_Assignment_: Once you reach the line containing "[292,1187,363,1202] handler ->" in the entries below, write out that line and each one after it down to the line containing "[508,1302,644,1319] 404 (NOT_FOUND)", exactly and with nothing added.

_The records_:
= = = = =
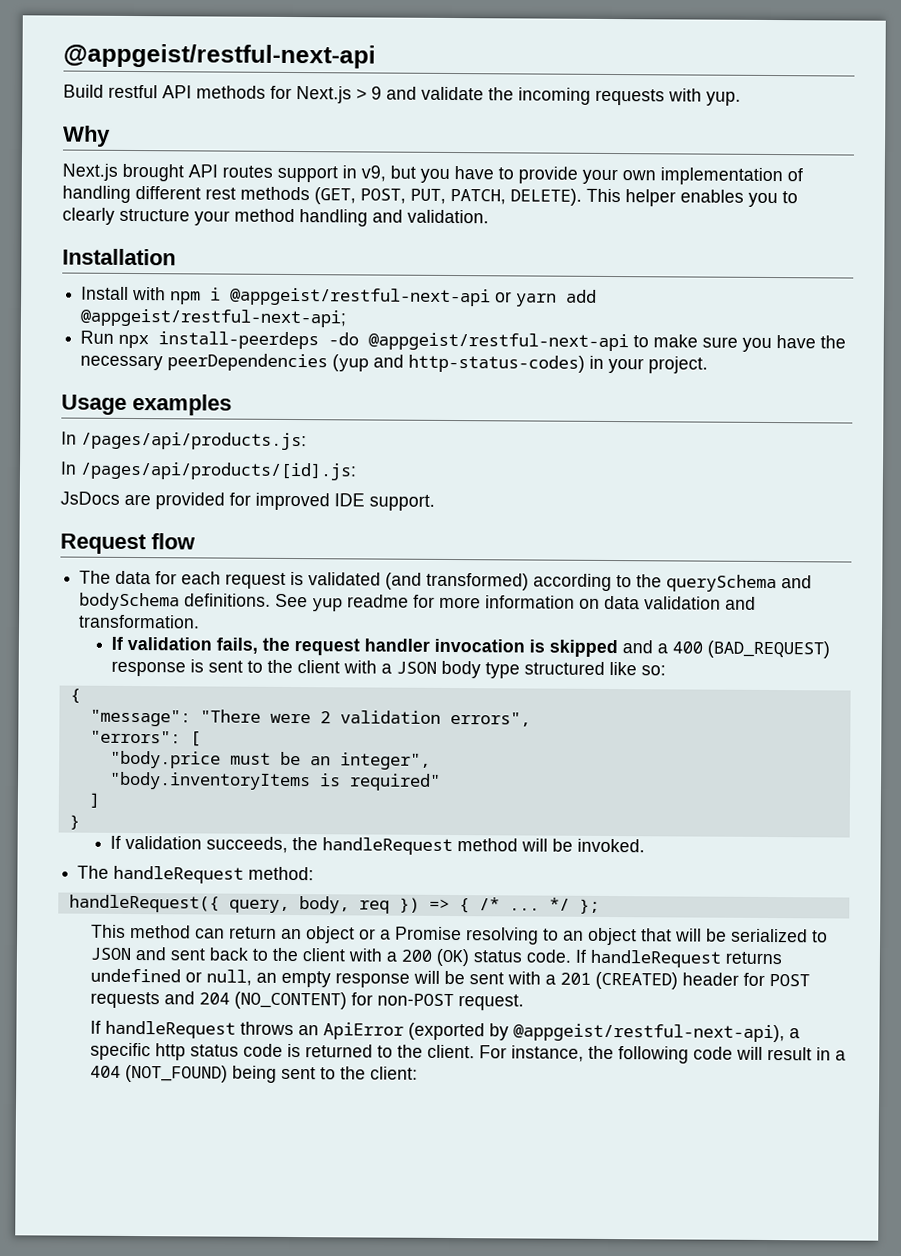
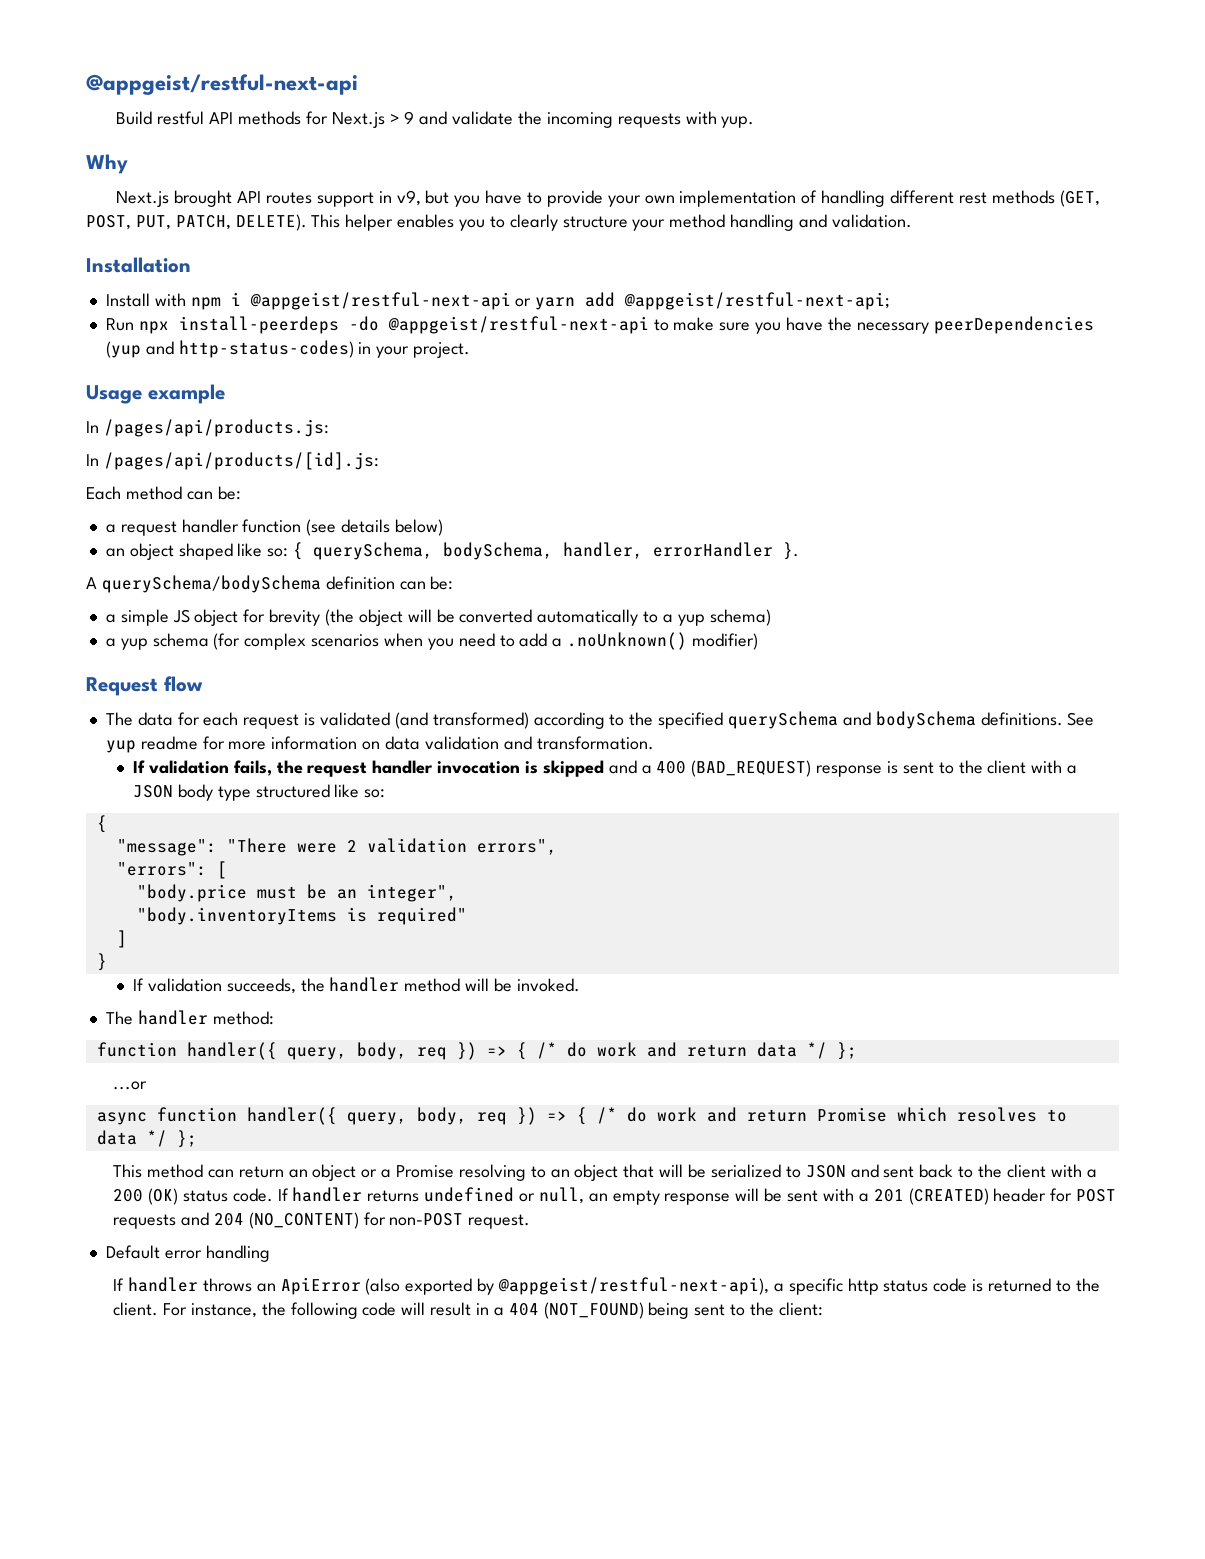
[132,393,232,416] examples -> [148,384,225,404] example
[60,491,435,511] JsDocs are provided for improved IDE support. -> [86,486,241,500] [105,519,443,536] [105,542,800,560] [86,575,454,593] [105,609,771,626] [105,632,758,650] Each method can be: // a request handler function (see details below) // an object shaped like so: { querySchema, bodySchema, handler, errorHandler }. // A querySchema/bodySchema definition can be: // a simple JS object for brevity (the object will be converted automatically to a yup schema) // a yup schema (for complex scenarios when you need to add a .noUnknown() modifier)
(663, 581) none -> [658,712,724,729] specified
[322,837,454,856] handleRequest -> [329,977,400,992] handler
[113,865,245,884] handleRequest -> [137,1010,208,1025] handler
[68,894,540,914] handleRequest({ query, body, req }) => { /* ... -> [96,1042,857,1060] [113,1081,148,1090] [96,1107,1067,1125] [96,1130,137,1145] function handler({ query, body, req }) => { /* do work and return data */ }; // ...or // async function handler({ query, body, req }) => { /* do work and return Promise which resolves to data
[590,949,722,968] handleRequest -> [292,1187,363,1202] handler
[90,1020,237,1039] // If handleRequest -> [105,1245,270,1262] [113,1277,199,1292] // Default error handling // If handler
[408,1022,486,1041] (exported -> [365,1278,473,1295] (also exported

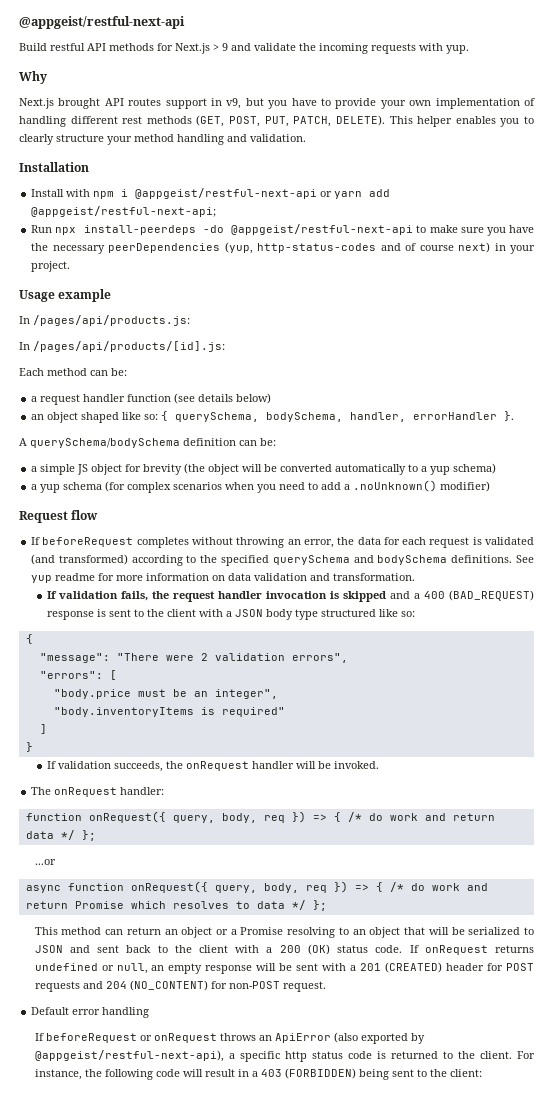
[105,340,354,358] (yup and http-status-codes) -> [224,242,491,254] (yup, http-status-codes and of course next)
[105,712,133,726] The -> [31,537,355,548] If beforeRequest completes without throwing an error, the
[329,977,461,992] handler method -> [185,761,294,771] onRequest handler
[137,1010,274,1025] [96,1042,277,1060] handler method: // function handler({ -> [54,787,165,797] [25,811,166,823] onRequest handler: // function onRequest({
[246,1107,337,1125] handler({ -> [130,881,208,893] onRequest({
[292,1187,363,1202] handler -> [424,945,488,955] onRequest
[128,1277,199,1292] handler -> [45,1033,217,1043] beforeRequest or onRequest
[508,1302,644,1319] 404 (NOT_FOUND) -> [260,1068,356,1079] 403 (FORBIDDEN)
= = = = =
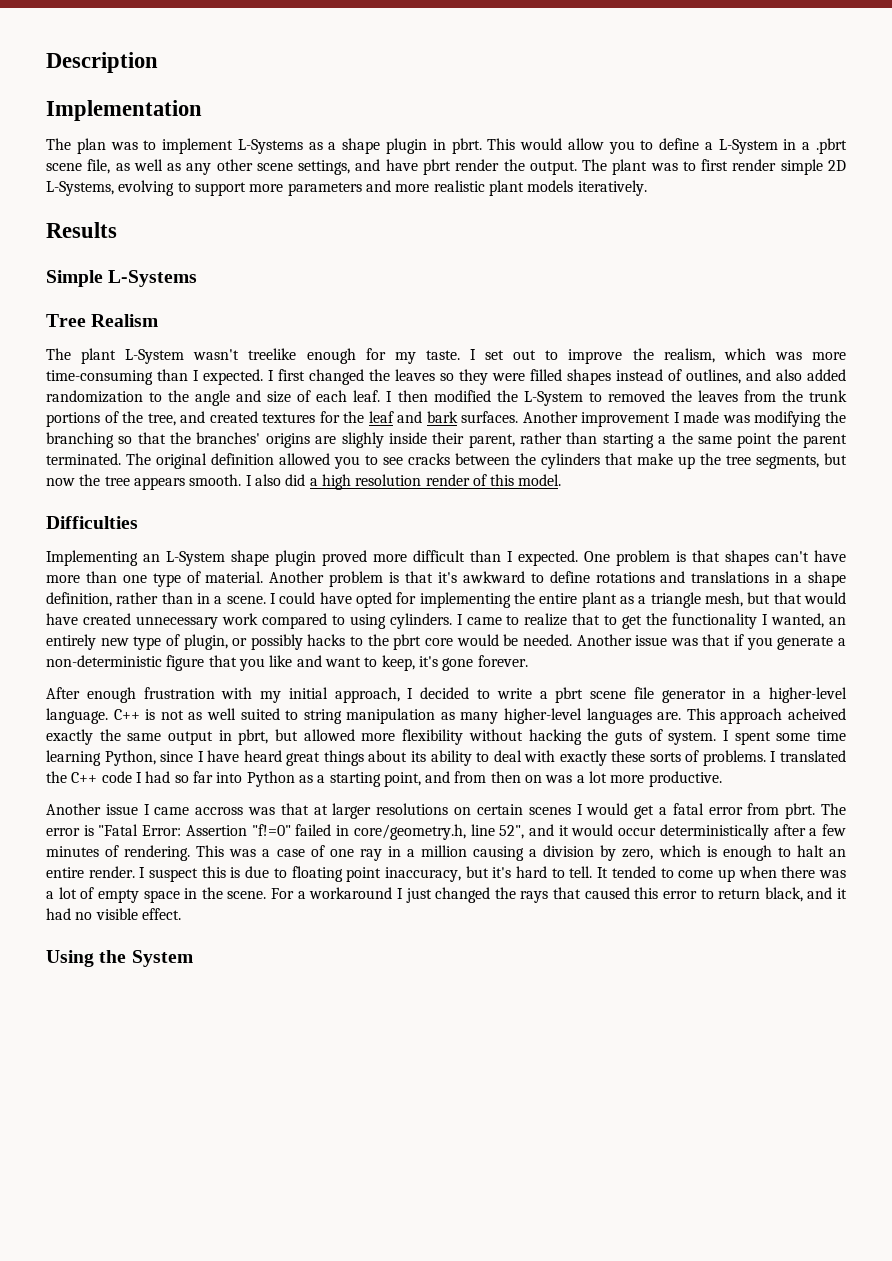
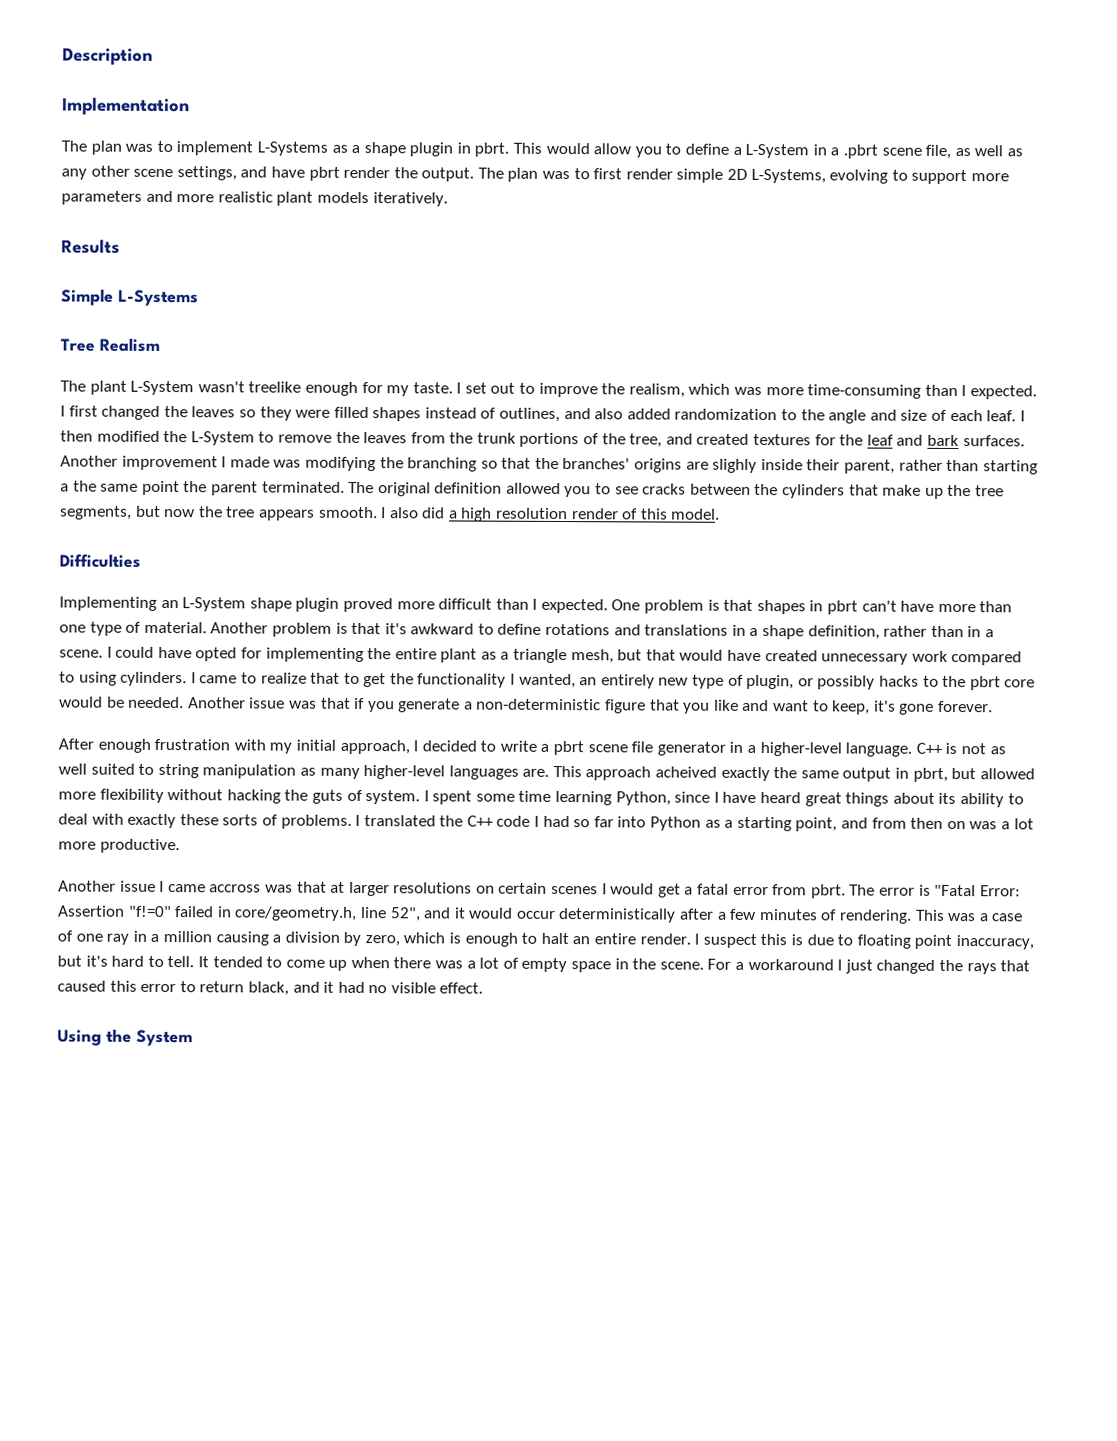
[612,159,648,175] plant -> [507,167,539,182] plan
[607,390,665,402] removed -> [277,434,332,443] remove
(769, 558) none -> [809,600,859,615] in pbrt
= = = = =
_Answer to this task_:
[292,1187,363,1202] handler -> [424,945,488,955] onRequest
[128,1277,199,1292] handler -> [45,1033,217,1043] beforeRequest or onRequest
[508,1302,644,1319] 404 (NOT_FOUND) -> [260,1068,356,1079] 403 (FORBIDDEN)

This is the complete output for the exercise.